Global Insight Perspective | |
Significance | The telcos are cheered by news that they will no longer have to seek municipal-level approval for cable TV franchises in California. |
Implications | This will remove the main legal hurdle that the telcos have faced as they roll out video-capable next-generation networks, allowing them to concentrate on developing the network itself. |
Outlook | With legislation that would create a level playing field with cable TV companies and provide telcos with a national franchise stumbling through the Senate, state-level legislation will simplify matters for the likes of Verizon and AT&T, which no longer have to seek local approval to make the service available to small municipalities in California. |
News that Arnold Schwarzenegger, governor of California, has signed the Digital Infrastructure and Cable Competition Act into state law will provide relief to the telecom companies that are currently rolling out FTTx networks across the country.
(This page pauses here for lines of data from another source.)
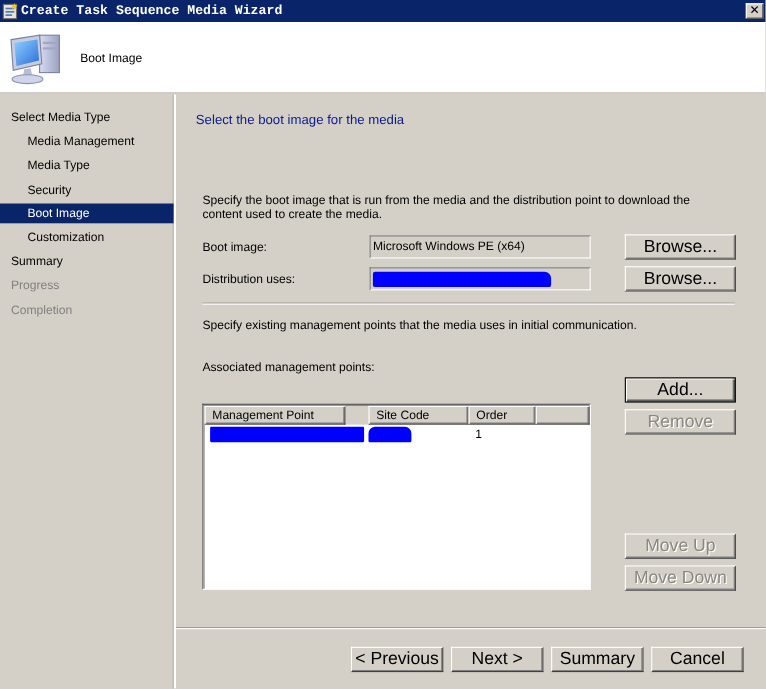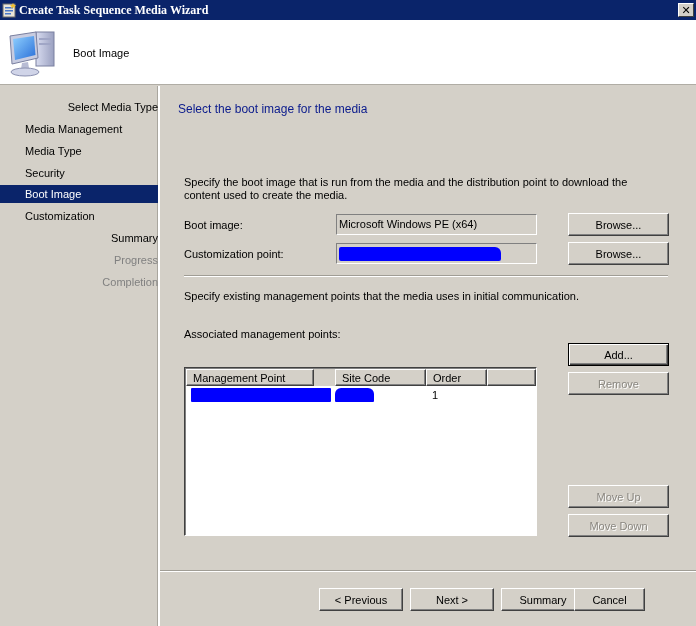--- a/index.html
+++ b/index.html
@@ -8,7 +8,7 @@
 
   .titlebar { position: absolute; left: 0; top: 0; width: 696px; height: 20px; background: #0a246a; color: #fff; }
   .titlebar .app-icon { position: absolute; left: 2px; top: 2px; width: 16px; height: 16px; }
-  .titlebar .title { position: absolute; left: 19px; top: 3px; font-weight: bold; font-size: 12px; font-family: Liberation Serif, serif; letter-spacing: 0px; }
+  .titlebar .title { position: absolute; left: 19px; top: 3px; font-weight: bold; font-size: 12px; font-family: Liberation Mono, monospace; letter-spacing: 0px; }
   .titlebar .close-btn { position: absolute; left: 678px; top: 3px; width: 16px; height: 14px; background: #d4d0c8; border-top: 1px solid #fff; border-left: 1px solid #fff; border-right: 1px solid #404040; border-bottom: 1px solid #404040; display: flex; align-items: center; justify-content: center; color: #000; font-size: 11px; font-weight: bold; line-height: 1; }
 
   .header { position: absolute; left: 0; top: 20px; width: 696px; height: 65px; background: #fff; border-bottom: 1px solid #b0ada5; }

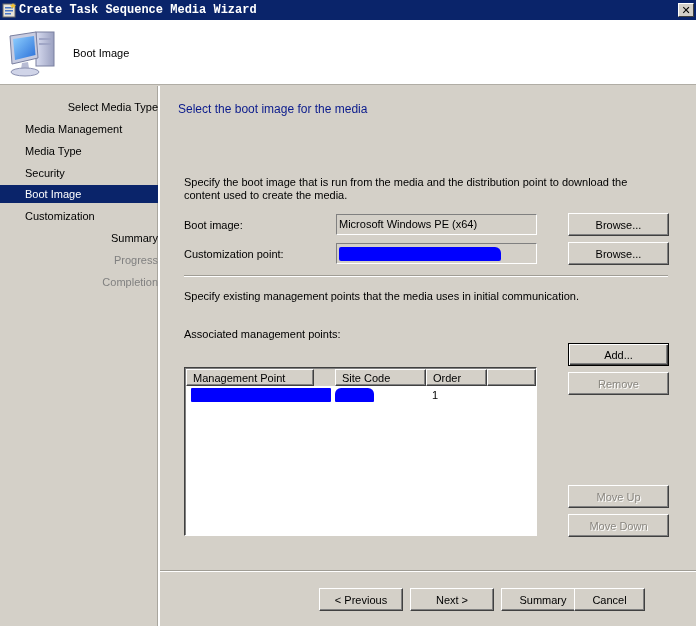--- a/index.html
+++ b/index.html
@@ -18,7 +18,7 @@
   .sidebar { position: absolute; left: 0; top: 86px; width: 158px; height: 540px; background: #d4d0c8; border-right: 1px solid #a9a69e; }
   .nav-item { position: absolute; left: 0; width: 158px; height: 18px; line-height: 18px; font-size: 11px; color: #000; white-space: nowrap; }
   .nav-item.sub { padding-left: 25px; }
-  .nav-item.top { padding-left: 10px; text-align: right; }
+  .nav-item.top { padding-left: 10px; }
   .nav-item.active { background: #0a246a; color: #fff; }
   .nav-item.disabled { color: #808080; }
 

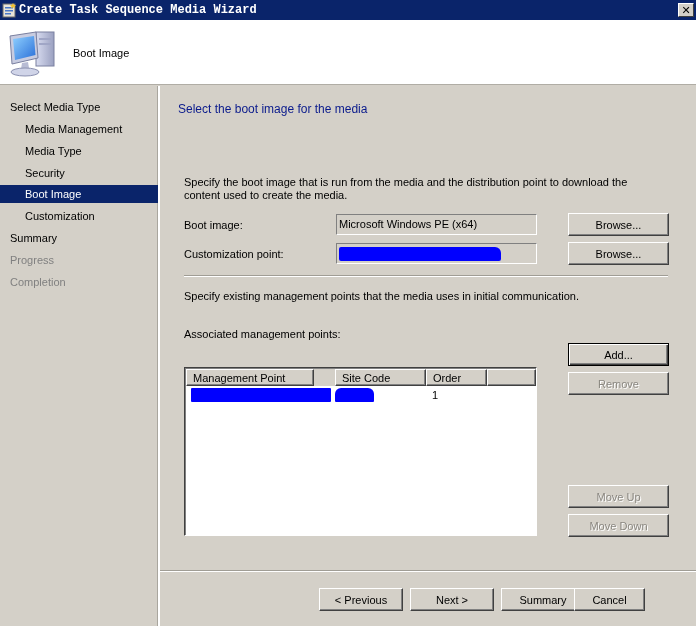--- a/index.html
+++ b/index.html
@@ -30,7 +30,7 @@
   .field { position: absolute; height: 21px; background: #d4d0c8; border-top: 1px solid #808080; border-left: 1px solid #808080; border-right: 1px solid #fff; border-bottom: 1px solid #fff; font-size: 11px; line-height: 18px; padding-left: 2px; white-space: nowrap; overflow: hidden; }
   .redact { position: absolute; background: #0000ff; }
 
-  .btn { position: absolute; width: 101px; height: 23px; background: #d4d0c8; border-top: 1px solid #fff; border-left: 1px solid #fff; border-right: 1px solid #404040; border-bottom: 1px solid #404040; box-shadow: inset -1px -1px 0 #808080; font-size: 11px; font-family: "Liberation Sans", sans-serif; display: flex; align-items: center; justify-content: center; color: #000; cursor: default; }
+  .btn { position: absolute; width: 101px; height: 23px; background: #d4d0c8; border-top: 1px solid #fff; border-left: 1px solid #fff; border-right: 1px solid #404040; border-bottom: 1px solid #404040; box-shadow: inset -1px -1px 0 #808080; font-size: 16px; font-family: "Liberation Sans", sans-serif; display: flex; align-items: center; justify-content: center; color: #000; cursor: default; }
   .btn.default { border: 1px solid #000; box-shadow: inset 1px 1px 0 #fff, inset -1px -1px 0 #404040, inset -2px -2px 0 #808080; }
   .btn.disabled { color: #8a8780; text-shadow: 1px 1px 0 #fff; }
 

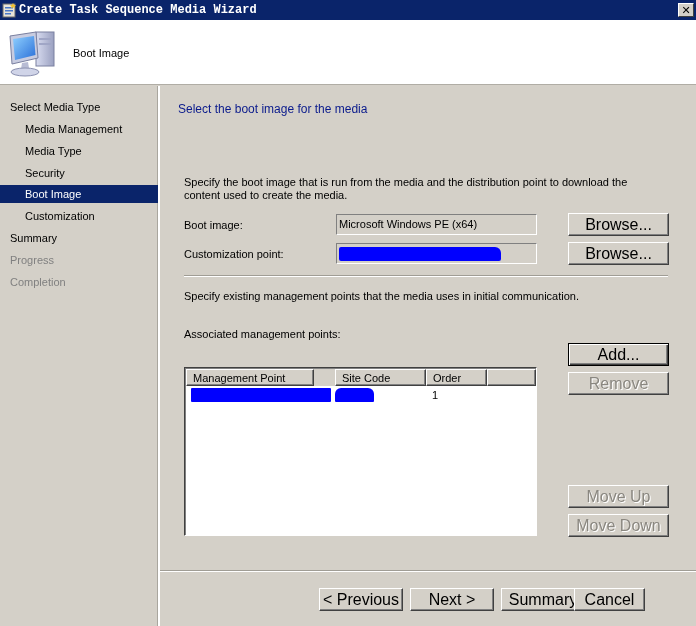--- a/index.html
+++ b/index.html
@@ -108,7 +108,7 @@
   <div class="field" style="left:176px;top:128px;width:201px">Microsoft Windows PE (x64)</div>
   <div class="btn" style="left:408px;top:127px">Browse...</div>
 
-  <div class="label" style="left:24px;top:162px">Customization point:</div>
+  <div class="label" style="left:24px;top:162px">Distribution uses:</div>
   <div class="field" style="left:176px;top:157px;width:201px">
     <div class="redact" style="left:2px;top:3px;width:162px;height:14px;border-radius:2px 6px 2px 2px;"></div>
   </div>

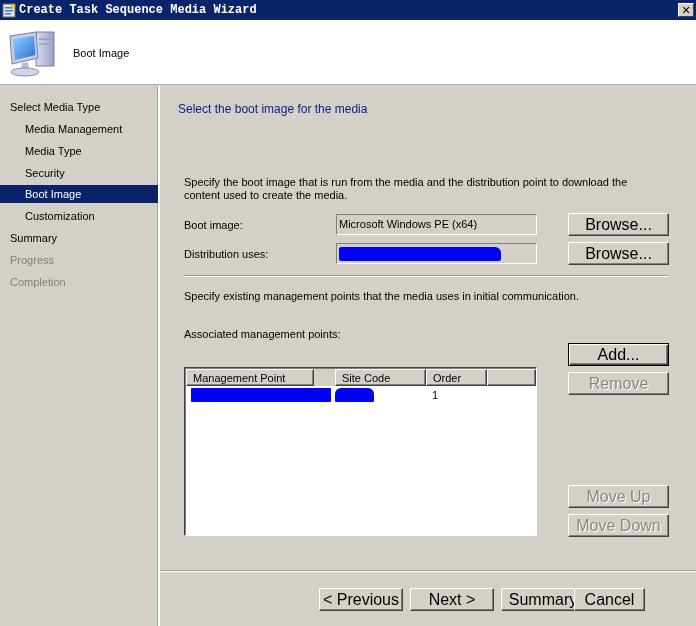--- a/index.html
+++ b/index.html
@@ -144,7 +144,7 @@
   <div class="btn" style="left:159px;top:502px;width:84px">&lt; Previous</div>
   <div class="btn" style="left:250px;top:502px;width:84px">Next &gt;</div>
   <div class="btn" style="left:341px;top:502px;width:84px">Summary</div>
-  <div class="btn" style="left:414px;top:502px;width:71px">Cancel</div>
+  <div class="btn" style="left:432px;top:502px;width:84px">Cancel</div>
 </div>
 
 </body></html>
Previously, and still in other states, telecom companies have been required to gain approval from small municipalities to offer their services. For example, on 20 September 2006, the Board of Selectmen in Boxborough, Massachusetts, voted to allow FiOS TV services in their municipality of 2,000. Verizon has also been in negotiations with more than 40 communities in Massachusetts alone to allow it to deliver the FiOS service. This quantity of local legal manoeuvres affects the pace and cost of a network roll-out.
Cable TV companies are not limited by legislation on providing telephony services competing with the telcos on their own territory to the same degree, and have been rapidly rolling out VoIP telephony and triple-play service packages. Cable companies are also starting to target the telecoms' traditional business markets (see United States: 21 September 2006: Comcast Announces Growth; Cable Companies Target Businesses), increasing competition and threatening revenues from this lucrative market. The triple-play service package that television offers is integral to telcos' maintaining their competitive position in residential services, as 80% of FiOS TV customers purchase a bundle of voice, internet, and TV services.
Outlook and Implications
- National Legislation: To level the playing field, legislation has been proposed that will allow the telcos to have nationwide TV franchises, but this has stalled amid concerns over "Net Neutrality" aspects of the bill which would allow companies to limit or prioritise network traffic (see United States: 22 September 2006: Net Neutrality and Telco TV Telecoms Bill Looks Shaky).
- Legal Challenge Quashed: A similar law was passed in Texas in September 2005. A lawsuit from the Texas Cable and Telecommunications Association, claiming the legislation was unfair because it locks cable companies into existing municipal franchises, has just been dismissed by the federal court on the request of AT&T, which is rolling out the U-Verse TV service (see United States: 9 May 2006: AT&T Announces New Broadband and Video Deployment) with plans for delivery to 5.5 million homes in the 41 markets is serves.
- Good Outlook Improves: This news will help Verizon, which has already announced that the costs of FiOS deployment are falling and that subscriber numbers are growing faster than expected (see: United States: 28 September 2006: Verizon Lays Out FiOS Deployment Status, Expectations).